There was a time when the Tories instinctively understood small business. Margaret Thatcher was brought up in one. She knew they were the lifeblood and heartbeat of our economy. But that's all ancient history now - and the modern Tory leadership has long lost this umbilical connection. They no longer get it. "Wherever you look in Whitehall," complained the senior Conservative, David Davis, "the Government is too close to big business." It certainly is - and in this parliament small business has been routinely ignored and treated like an embarrassing relative.
Davis' criticism of the "crony capitalism" at the heart of government gave a telling insight into the Coalition's economic strategy. Big business, ministers believed, would drive a handsome recovery. Small businesses were not even on their radar. The bosses of the 50 biggest companies were assigned ministerial buddies to give them a hotline to discuss their concerns, explained Davis. "Where is the hotline for small business leaders?" he asked.
There wasn't one then and there isn't one now. Put simply, the concerns of the little man and woman have repeatedly fallen on deaf ears. The louder small business shouts for help, the tougher it gets out there at the coalface, the tighter ministers clasp their hands to their ears and cheerily shout back, 'can't hear you'!
Take business rates, for example. This issue comes up in my surgery time and time again, as I speak to small businesses that are effectively being taxed off the high street. This tax has long ceased to be fair, has no connection to a business's ability to pay and has completely lost touch with property values.
While ministers like Vince Cable have publicly recognised that it's an outdated tax that needs reform, Tories like George Osborne, Eric Pickles and Brandon Lewis refuse to listen to sensible advice and only look at how much more money this tax can squeeze out of struggling businesses. Last year they introduced the biggest rise in business rates in 20 years. At a time when the economy was struggling to emerge from recession, can anyone say this was really the right medicine? Only the other week on the national news a small business owner from my constituency was shown to be paying almost double his rent in business rates. As he sadly told the interviewer that this crippling tax was causing him to close, right on cue, up popped the minister with responsibility for high streets, Mark Prisk. Managing to keep a straight face and without any shame or embarrassment, he said that business rates were fair and fit for purpose.
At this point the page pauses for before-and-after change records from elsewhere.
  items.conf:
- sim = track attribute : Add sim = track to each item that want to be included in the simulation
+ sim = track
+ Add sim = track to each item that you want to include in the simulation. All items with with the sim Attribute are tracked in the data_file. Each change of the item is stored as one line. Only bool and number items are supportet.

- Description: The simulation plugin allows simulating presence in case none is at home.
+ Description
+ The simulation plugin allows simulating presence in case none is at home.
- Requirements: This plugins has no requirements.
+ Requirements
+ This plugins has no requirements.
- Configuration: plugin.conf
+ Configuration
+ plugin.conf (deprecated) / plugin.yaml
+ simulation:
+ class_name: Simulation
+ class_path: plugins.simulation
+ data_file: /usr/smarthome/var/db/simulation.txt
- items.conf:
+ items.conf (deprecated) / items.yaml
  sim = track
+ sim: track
The fact that some 17,000 independents shut their shops last year probably escaped the Tory leadership. They were too busy concentrating on their next wheeze; to postpone a much-needed revaluation that would have realigned business rates with property values. By doing this, the Government ensured that rates would remain pegged to 2008 levels, near the height of the property boom, to 2017. With commercial property prices in places like Rochdale having subsequently fallen by up to 40 per cent, this only added to the unfairness.
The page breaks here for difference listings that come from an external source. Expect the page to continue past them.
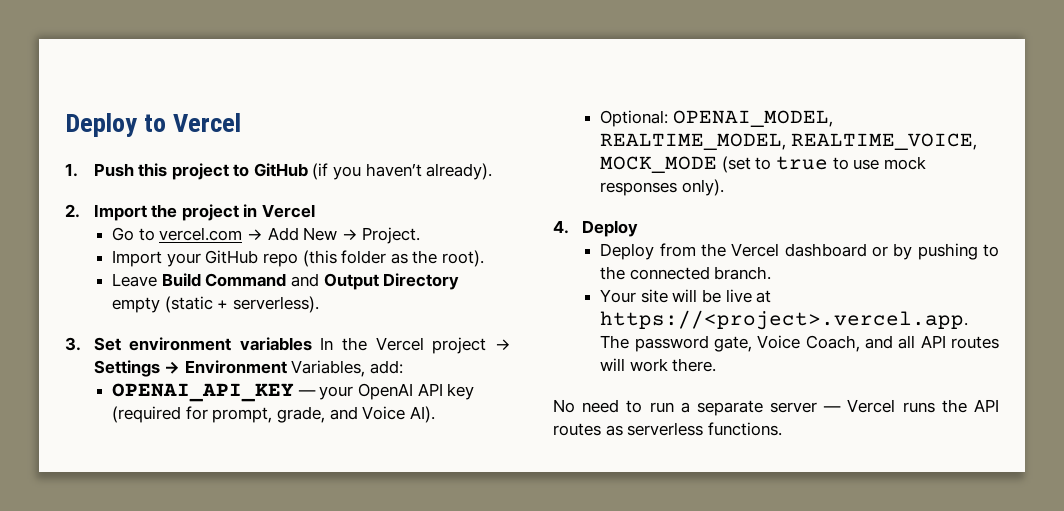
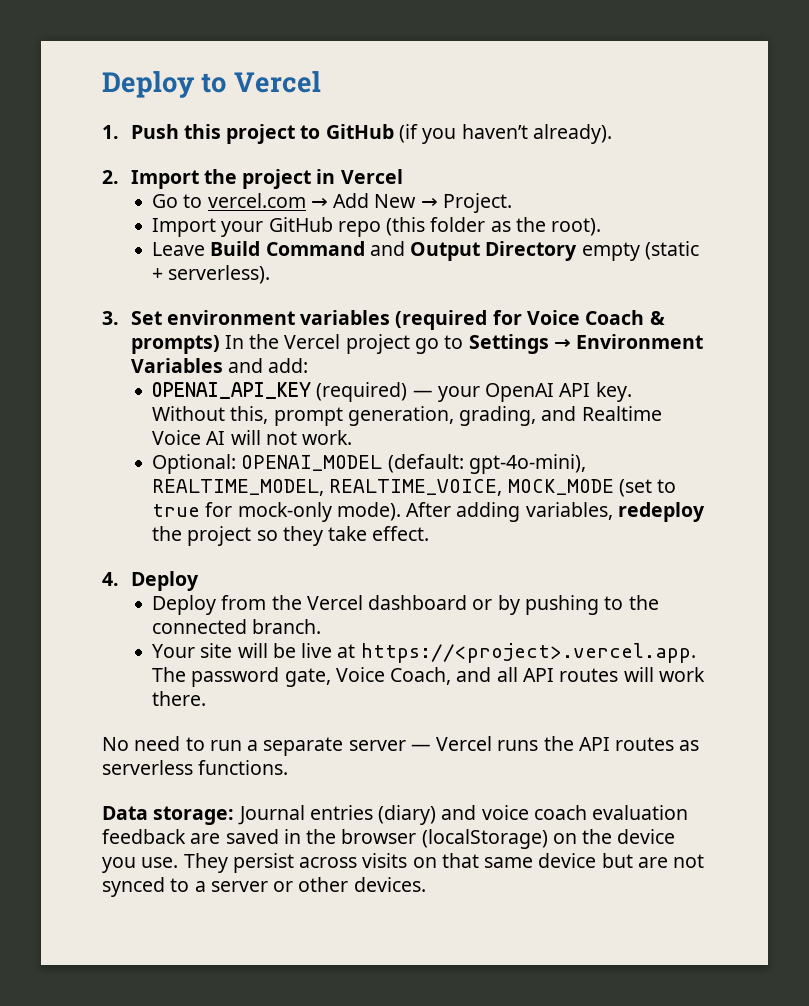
- 3. Set environment variables In the Vercel project → Settings → Environment Variables, add:
+ 3. Set environment variables (required for Voice Coach & prompts) In the Vercel project go to Settings → Environment Variables and add:
- OPENAI_API_KEY — your OpenAI API key (required for prompt, grade, and Voice AI).
- Optional: OPENAI_MODEL, REALTIME_MODEL, REALTIME_VOICE, MOCK_MODE (set to true to use mock responses only).
+ OPENAI_API_KEY (required) — your OpenAI API key. Without this, prompt generation, grading, and Realtime Voice AI will not work.
+ Optional: OPENAI_MODEL (default: gpt-4o-mini), REALTIME_MODEL, REALTIME_VOICE, MOCK_MODE (set to true for mock-only mode). After adding variables, redeploy the project so they take effect.
+ Data storage: Journal entries (diary) and voice coach evaluation feedback are saved in the browser (localStorage) on the device you use. They persist across visits on that same device but are not synced to a server or other devices.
I've yet to meet anyone who supported this policy. The British Property Federation described it as a move that "embeds injustices in the current system". They are right. It's made a bad system even worse.
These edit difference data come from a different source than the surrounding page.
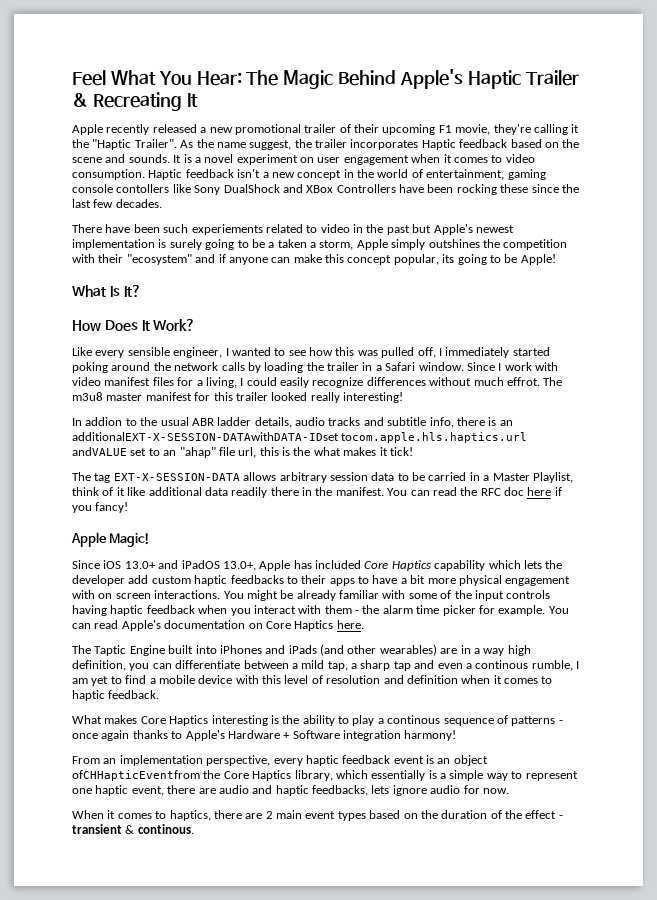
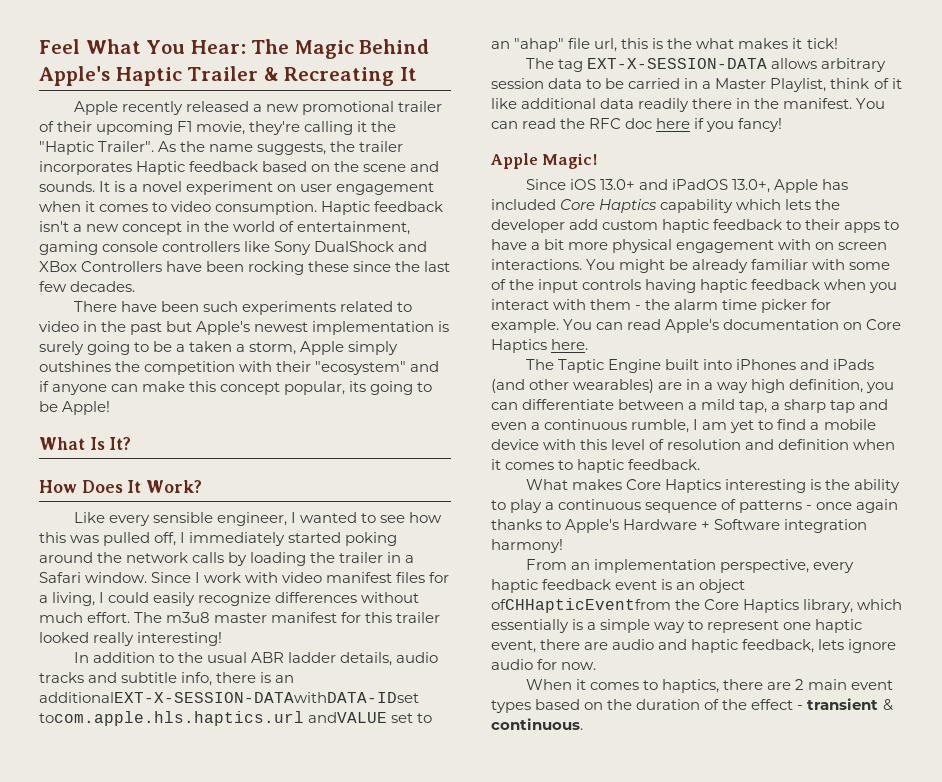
- As the name suggest, the trailer incorporates Haptic feedback based on the scene and sounds.
+ As the name suggests, the trailer incorporates Haptic feedback based on the scene and sounds.
- Haptic feedback isn't a new concept in the world of entertainment, gaming console contollers like Sony DualShock and XBox Controllers have been rocking these since the last few decades.
+ Haptic feedback isn't a new concept in the world of entertainment, gaming console controllers like Sony DualShock and XBox Controllers have been rocking these since the last few decades.
- There have been such experiements related to video in the past but Apple's newest implementation is surely going to be a taken a storm, Apple simply outshines the competition with their "ecosystem" and if anyone can make this concept popular, its going to be Apple!
+ There have been such experiments related to video in the past but Apple's newest implementation is surely going to be a taken a storm, Apple simply outshines the competition with their "ecosystem" and if anyone can make this concept popular, its going to be Apple!
- Since I work with video manifest files for a living, I could easily recognize differences without much effrot.
+ Since I work with video manifest files for a living, I could easily recognize differences without much effort.
- In addion to the usual ABR ladder details, audio tracks and subtitle info, there is an additionalEXT-X-SESSION-DATAwithDATA-IDset tocom.apple.hls.haptics.url andVALUE set to an "ahap" file url, this is the what makes it tick!
+ In addition to the usual ABR ladder details, audio tracks and subtitle info, there is an additionalEXT-X-SESSION-DATAwithDATA-IDset tocom.apple.hls.haptics.url andVALUE set to an "ahap" file url, this is the what makes it tick!
- Since iOS 13.0+ and iPadOS 13.0+, Apple has included Core Haptics capability which lets the developer add custom haptic feedbacks to their apps to have a bit more physical engagement with on screen interactions.
+ Since iOS 13.0+ and iPadOS 13.0+, Apple has included Core Haptics capability which lets the developer add custom haptic feedback to their apps to have a bit more physical engagement with on screen interactions.
- The Taptic Engine built into iPhones and iPads (and other wearables) are in a way high definition, you can differentiate between a mild tap, a sharp tap and even a continous rumble, I am yet to find a mobile device with this level of resolution and definition when it comes to haptic feedback.
+ The Taptic Engine built into iPhones and iPads (and other wearables) are in a way high definition, you can differentiate between a mild tap, a sharp tap and even a continuous rumble, I am yet to find a mobile device with this level of resolution and definition when it comes to haptic feedback.
- What makes Core Haptics interesting is the ability to play a continous sequence of patterns - once again thanks to Apple's Hardware + Software integration harmony!
+ What makes Core Haptics interesting is the ability to play a continuous sequence of patterns - once again thanks to Apple's Hardware + Software integration harmony!
- From an implementation perspective, every haptic feedback event is an object ofCHHapticEventfrom the Core Haptics library, which essentially is a simple way to represent one haptic event, there are audio and haptic feedbacks, lets ignore audio for now.
+ From an implementation perspective, every haptic feedback event is an object ofCHHapticEventfrom the Core Haptics library, which essentially is a simple way to represent one haptic event, there are audio and haptic feedback, lets ignore audio for now.
- When it comes to haptics, there are 2 main event types based on the duration of the effect - transient & continous.
+ When it comes to haptics, there are 2 main event types based on the duration of the effect - transient & continuous.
Yet while the clamour for reform grows louder every day, the Tories continue to bury their heads in the sand. Mary Portas, who was tasked by ministers with conducting an independent review of the high street, said it was "bloody mad" that ministers had cancelled the revaluation. "Ridiculous" rates were preventing new businesses from opening, she argued. Ministers pushed their heads deeper in the sand and ignored her. Eric Pickles decided the way to save the high street was to get people parking on double yellow lines.
So where is Labour then against this backdrop of farcical high street policy that continues to kick small businesses in the teeth and make sure they're not part of any real recovery?
On Tuesday, Ed Miliband stood up at Labour conference and announced that a future Labour Government would cut business rates for small businesses in 2015 and then freeze them for another year. It's fully costed and after years of painful rises, this is the first time small businesses are being offered any respite. Labour understands that the people who go out and work long, hard hours to build up a business and create wealth and value to communities are not simply Treasury cash cows. They need help and support.
The Tories have long forgotten this. And that's why in one speech Ed Miliband has pledged to do more for small business than this Government has in three years. There's still a long way to go to create a fairer tax system and help small businesses grow, but Labour has made it very clear that small business will not be shut out of the recovery, they'll be at the heart of it.